SATURDAY, JULY 21 So here's the weird thing about our job: We get paid to make jokes about celebrities. And people read us because they like to read jokes about celebrities. And so—as weird as it is, considering yesterday's events—that's what we're going to do. Deep breath. Let's start with an easy one: Despite denying they're a couple, Mila Kunis and Ashton Kutcher shoved their tongues down each other's throats this weekend, "canoodling in plain sight, [with] Kunis even flashing a grin toward the cameras," says the Daily News. Hmm. Yep, still weird. Maybe things will be a little better tomorrow.

SUNDAY, JULY 22 Now that's more like it. A trailer for The Master has hit the intertubes, and while director Paul Thomas Anderson insists his new film isn't about Scientology, there are... similarities between Scientology inventor L. Ron Hubbard and Philip Seymour Hoffman's character in The Master (who, totally coincidentally, invents a bullshit cult). For example!
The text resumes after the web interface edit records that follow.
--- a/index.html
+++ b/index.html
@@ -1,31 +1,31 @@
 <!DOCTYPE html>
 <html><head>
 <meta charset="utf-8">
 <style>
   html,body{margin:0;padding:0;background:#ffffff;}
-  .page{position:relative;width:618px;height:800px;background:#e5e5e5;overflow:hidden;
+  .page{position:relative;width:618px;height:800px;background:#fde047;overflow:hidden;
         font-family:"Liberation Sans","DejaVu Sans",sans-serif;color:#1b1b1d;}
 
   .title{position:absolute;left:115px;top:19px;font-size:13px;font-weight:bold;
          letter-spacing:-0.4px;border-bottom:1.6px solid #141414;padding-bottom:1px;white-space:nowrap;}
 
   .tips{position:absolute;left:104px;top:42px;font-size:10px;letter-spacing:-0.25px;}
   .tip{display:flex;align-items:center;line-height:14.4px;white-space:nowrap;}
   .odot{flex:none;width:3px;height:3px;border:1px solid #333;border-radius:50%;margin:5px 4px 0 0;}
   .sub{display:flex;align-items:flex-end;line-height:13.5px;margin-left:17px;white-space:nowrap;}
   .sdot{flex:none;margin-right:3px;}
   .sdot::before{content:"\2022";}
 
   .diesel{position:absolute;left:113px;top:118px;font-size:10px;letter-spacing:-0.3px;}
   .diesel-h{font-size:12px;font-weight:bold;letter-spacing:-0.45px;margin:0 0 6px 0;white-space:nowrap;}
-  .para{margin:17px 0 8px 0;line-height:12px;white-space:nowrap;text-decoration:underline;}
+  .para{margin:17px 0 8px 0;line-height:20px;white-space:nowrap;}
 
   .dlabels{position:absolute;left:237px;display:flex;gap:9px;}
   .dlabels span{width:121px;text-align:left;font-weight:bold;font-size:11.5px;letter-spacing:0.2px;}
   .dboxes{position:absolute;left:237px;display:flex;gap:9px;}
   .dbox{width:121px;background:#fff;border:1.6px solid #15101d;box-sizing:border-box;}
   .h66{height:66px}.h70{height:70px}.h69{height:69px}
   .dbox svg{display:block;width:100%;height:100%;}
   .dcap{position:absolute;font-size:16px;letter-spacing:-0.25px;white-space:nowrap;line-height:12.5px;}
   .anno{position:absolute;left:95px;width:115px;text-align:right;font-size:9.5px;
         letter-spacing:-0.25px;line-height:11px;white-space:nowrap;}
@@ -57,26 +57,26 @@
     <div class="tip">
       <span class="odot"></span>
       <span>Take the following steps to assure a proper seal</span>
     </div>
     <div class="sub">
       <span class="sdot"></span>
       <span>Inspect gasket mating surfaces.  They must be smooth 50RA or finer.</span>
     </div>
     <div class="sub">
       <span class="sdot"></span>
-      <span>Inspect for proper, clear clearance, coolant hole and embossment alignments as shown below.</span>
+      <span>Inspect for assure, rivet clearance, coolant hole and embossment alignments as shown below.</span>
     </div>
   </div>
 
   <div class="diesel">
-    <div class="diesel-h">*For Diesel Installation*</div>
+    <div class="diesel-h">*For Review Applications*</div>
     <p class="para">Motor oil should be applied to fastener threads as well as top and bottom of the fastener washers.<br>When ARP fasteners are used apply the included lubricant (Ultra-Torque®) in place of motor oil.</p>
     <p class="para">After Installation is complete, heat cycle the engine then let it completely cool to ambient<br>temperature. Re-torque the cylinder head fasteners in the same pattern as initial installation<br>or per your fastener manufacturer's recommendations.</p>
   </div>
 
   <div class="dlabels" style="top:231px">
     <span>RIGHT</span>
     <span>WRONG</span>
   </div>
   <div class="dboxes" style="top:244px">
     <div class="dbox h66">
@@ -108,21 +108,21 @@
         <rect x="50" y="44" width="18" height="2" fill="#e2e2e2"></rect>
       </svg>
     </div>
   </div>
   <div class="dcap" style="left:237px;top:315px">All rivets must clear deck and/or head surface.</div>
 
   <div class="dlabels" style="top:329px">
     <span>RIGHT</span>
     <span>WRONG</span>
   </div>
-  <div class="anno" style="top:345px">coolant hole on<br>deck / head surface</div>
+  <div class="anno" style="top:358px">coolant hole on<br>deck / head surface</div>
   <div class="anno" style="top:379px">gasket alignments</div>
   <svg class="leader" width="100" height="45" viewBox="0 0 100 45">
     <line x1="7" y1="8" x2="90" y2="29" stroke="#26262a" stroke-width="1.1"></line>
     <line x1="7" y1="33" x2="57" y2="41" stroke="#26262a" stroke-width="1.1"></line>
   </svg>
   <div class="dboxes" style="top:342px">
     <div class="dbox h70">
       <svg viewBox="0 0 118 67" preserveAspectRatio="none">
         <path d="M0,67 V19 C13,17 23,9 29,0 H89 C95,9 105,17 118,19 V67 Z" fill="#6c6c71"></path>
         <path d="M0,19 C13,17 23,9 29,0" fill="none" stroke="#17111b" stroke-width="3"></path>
In the trailer, Hoffman asks, "Are you thoughtless in your remarks?", while Hubbard wrote, "Do you make thoughtless remarks or accusations which you later regret?" "Do your past failures bother you?" asks Hoffman, while Hubbard wrote, "Do your past failures still worry you?" Hoffman: "Is your life a struggle?" Hubbard: "Is your life a constant struggle for survival?" Naturally, we turned to Scientology spokesalien Emperor Klaktu for comment. "Hmm," Klaktu said, watching the trailer on YouTube while using his index tentacle to reference Dianetics. "There might be some slight parallels—but seriously, Ann, let's change the subject. Did you see Tom Cruise in the Jack Reacher preview? He drives a car, fights some dudes? Now that's a trailer! Here, give me your iPad. We're going to watch that instead. I COMMAND IT."